4

I have to implement a data structure that groups the elements of a equivalence classes.

The API:

interface Grouper<T>{
  void same(T l, T r);
  Set<EquivalenceClass<T>> equivalenceClasses();
}

interface EquivalenceClass<T>{
    Set<T> members();
}

For example the grouping behaves like this:

Grouper g;
g.same(a, b);
g.equivalenceClasses() -> [[a,b]]

g.same(b, a);
g.equivalenceClasses() -> [[a,b]]

g.same(b, c);
g.equivalenceClasses() -> [[a,b,c]]

g.same(d, e);
g.equivalenceClasses() -> [[a,b,c], [d,e]]

g.same(c, d);
g.equivalenceClasses() -> [[a,b,c,d]]

I'm looking for an implementation that works up to ~10 million entries. It should be optimized to fill it and get the equivalence classes once.

Thomas Jung
  • 32,428
  • 9
  • 84
  • 114
  • 1
    [`boost::disjoint_sets`](http://www.boost.org/doc/libs/1_45_0/libs/disjoint_sets/disjoint_sets.html) comes to mind. Warning: doucmentation hard to understand. There are examples somewhere on Stack Overflow. – Sven Marnach Dec 09 '10 at 16:27
  • Here is one question dealing with `boost::disjoint_sets`: http://stackoverflow.com/questions/4134703/understanding-boostdisjoint-sets. The comments contain further pointers. `boost::disjoint_sets` is an implementation of the union-find algorithm Larry mentions. – Sven Marnach Dec 09 '10 at 17:12
  • Change your title to implementation not data structure. – Saeed Amiri Dec 09 '10 at 18:54

3 Answers3

5

Take a look at Union-Find. The union ("same") can be done trivially in O(log N), and can be done in effectively O(1) with some optimizations. The "equivalenceClasses" is O(N), which is the cost of visiting everything anyways.

Larry
  • 4,491
  • 2
  • 24
  • 16
1

If you are only going to query the equivalences classes once, the best solution is to build an undirected graph over the elements. Each equivalence is an undirected edge between the two items, and the equivalence classes correspond to the connected components. The time and space complexity will both be linear if you do it right.
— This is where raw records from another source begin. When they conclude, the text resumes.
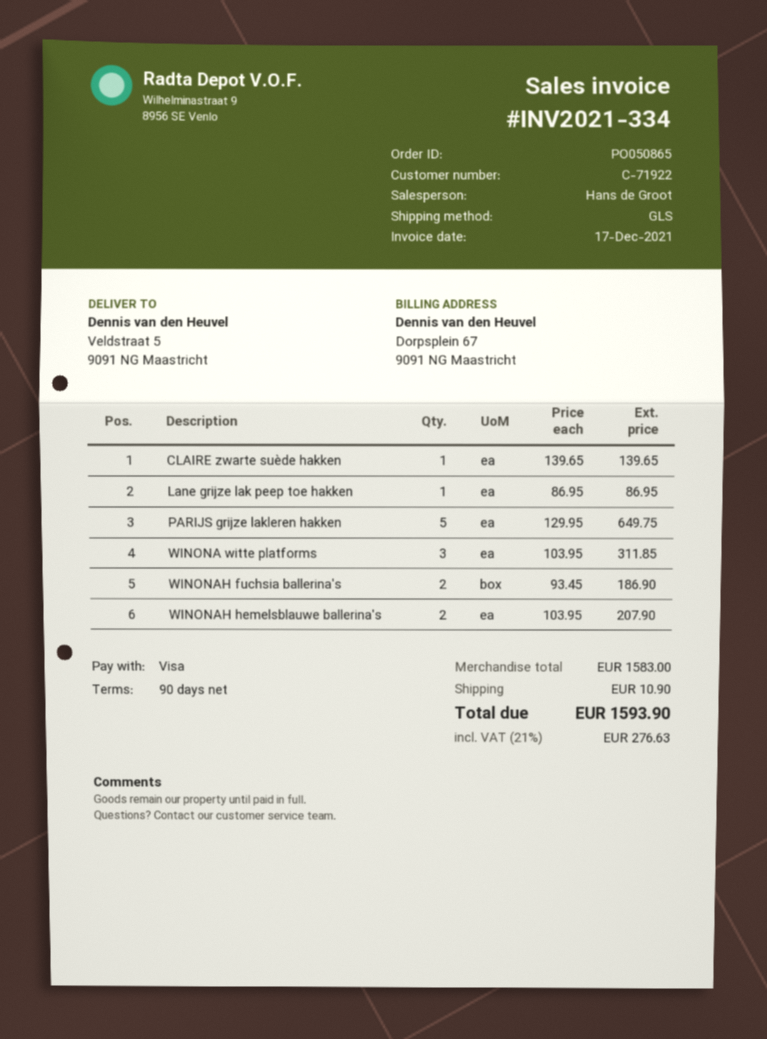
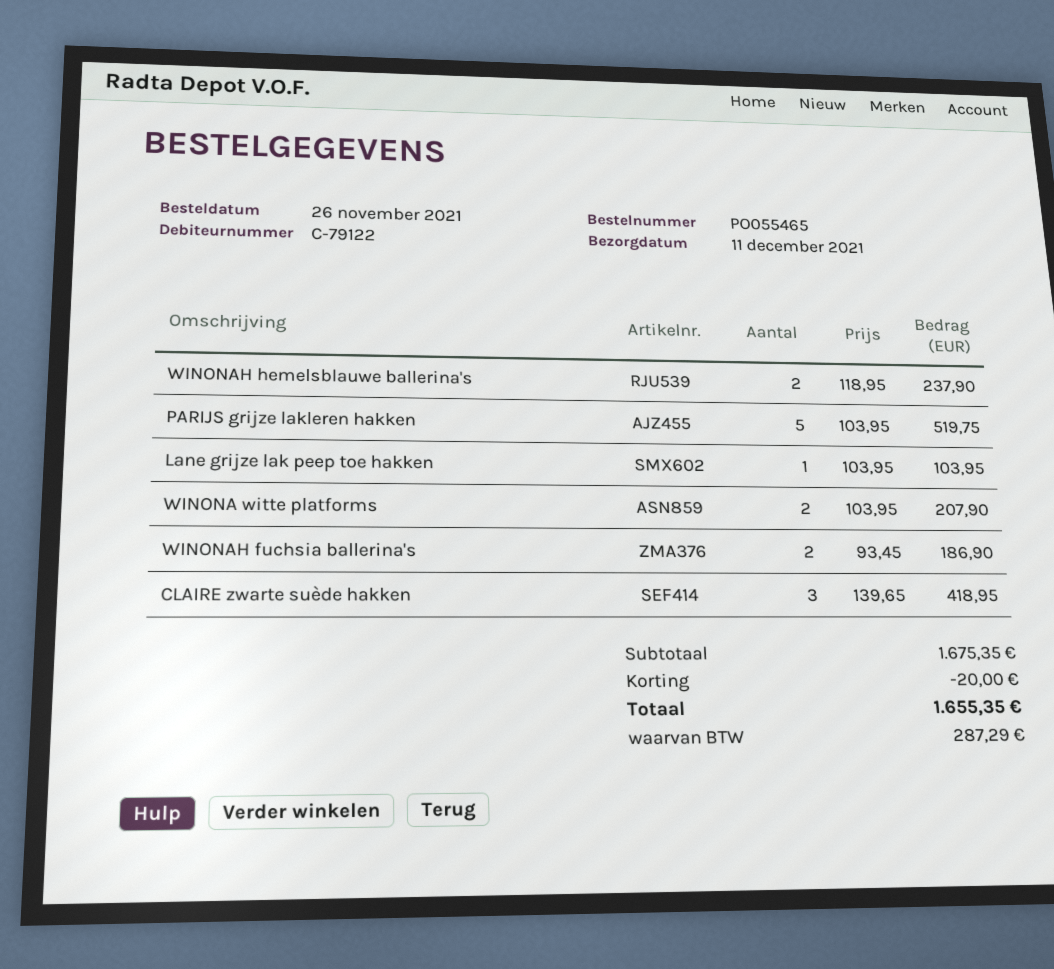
order number: PO050865 -> PO055465
customer number: C-71922 -> C-79122
CLAIRE zwarte suède hakken: 1 x 139.65 = 139.65 -> 3 x 139.65 = 418.95
Lane grijze lak peep toe hakken: 1 x 86.95 = 86.95 -> 1 x 103.95 = 103.95
PARIJS grijze lakleren hakken: 5 x 129.95 = 649.75 -> 5 x 103.95 = 519.75
WINONA witte platforms: 3 x 103.95 = 311.85 -> 2 x 103.95 = 207.90
WINONAH hemelsblauwe ballerina's: 2 x 103.95 = 207.90 -> 2 x 118.95 = 237.90
subtotal: 1583.00 -> 1675.35
discount: none -> 20.00
shipping: 10.90 -> none
tax: 276.63 -> 287.29
total: 1593.90 -> 1655.35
Alternatively, you can use a Union-Find data structure, which will give you almost-linear time complexity. It may also be considered simpler, because all the complexities are encapsulated into the data structure. The reason Union-Find is not linear comes down to supporting efficient queries while the classes are growing.

Craig Gidney
  • 17,763
  • 5
  • 68
  • 136
0

Union-find is the best data structure for your problem, as long you only care about total running time (some operations may be slow, but the total cost of all operations is guaranteed to be nearly linear). Enumerating the members of each set is not typically supported in the plain version of union-find in textbooks though. As the name suggests, union-find typically only supports union (i.e., same) and find, which returns an identifier guaranteed to be the same as the identifier returned by a call to find on an element in the same set. If you need to enumerate the members of each set, you may have to implement it yourself so you can add, for example, child pointers so that you can traverse each tree representing a set.

If you are implementing this yourself, you don't have to implement the full union-find data structure to achieve amortized O(lg n) time per operation. Essentially, in this "light" version of union-find, each set would be a singly linked list with an extra pointer inside each node that points to a set identifier node that can be used to test whether two nodes belong to the same list. When the same method is executed, you can just append the smaller list to the larger and update the set identifiers for the elements of the smaller list. The total cost is at most O(lg n) per element because an element can be a member of the smaller list involved in a same operation at most O(lg n) times.

jonderry
  • 23,013
  • 32
  • 104
  • 171